◆ Your assignment
When the line containing "(302, 672) none" appears in the data below, begin copying there and stop only after the line containing "[890,402,1093,419] [890,430,1113,452] [890,458,1006,480]".

◆ Data excerpts
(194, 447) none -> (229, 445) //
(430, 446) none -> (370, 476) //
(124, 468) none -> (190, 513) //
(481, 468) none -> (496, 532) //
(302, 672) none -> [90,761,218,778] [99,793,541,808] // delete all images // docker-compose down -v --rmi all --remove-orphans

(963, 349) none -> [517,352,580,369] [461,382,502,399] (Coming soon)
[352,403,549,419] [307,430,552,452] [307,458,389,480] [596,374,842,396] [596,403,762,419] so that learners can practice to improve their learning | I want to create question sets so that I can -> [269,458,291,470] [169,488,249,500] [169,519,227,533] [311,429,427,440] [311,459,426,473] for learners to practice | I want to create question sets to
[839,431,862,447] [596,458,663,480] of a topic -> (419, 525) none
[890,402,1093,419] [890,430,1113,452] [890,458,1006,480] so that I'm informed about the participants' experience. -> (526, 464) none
---
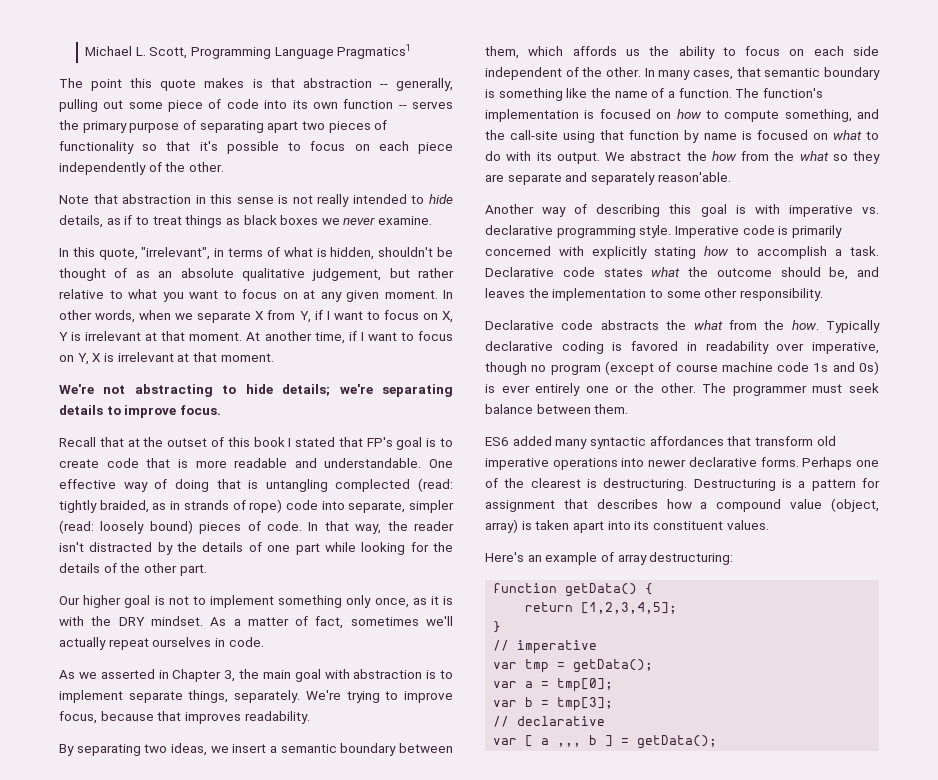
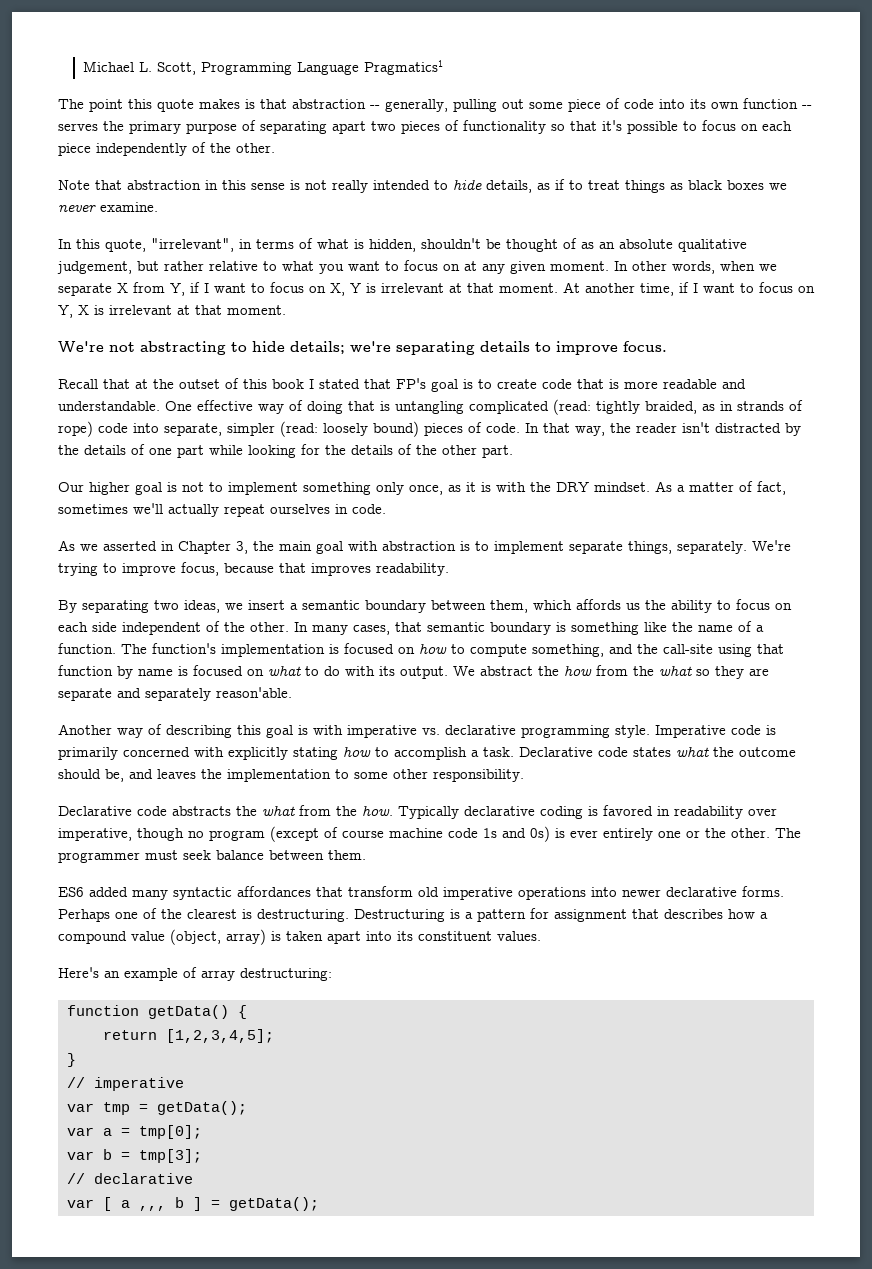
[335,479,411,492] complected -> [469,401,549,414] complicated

◆ Output below
(302, 672) none -> [90,761,218,778] [99,793,541,808] // delete all images // docker-compose down -v --rmi all --remove-orphans

(963, 349) none -> [517,352,580,369] [461,382,502,399] (Coming soon)
[352,403,549,419] [307,430,552,452] [307,458,389,480] [596,374,842,396] [596,403,762,419] so that learners can practice to improve their learning | I want to create question sets so that I can -> [269,458,291,470] [169,488,249,500] [169,519,227,533] [311,429,427,440] [311,459,426,473] for learners to practice | I want to create question sets to
[839,431,862,447] [596,458,663,480] of a topic -> (419, 525) none
[890,402,1093,419] [890,430,1113,452] [890,458,1006,480] so that I'm informed about the participants' experience. -> (526, 464) none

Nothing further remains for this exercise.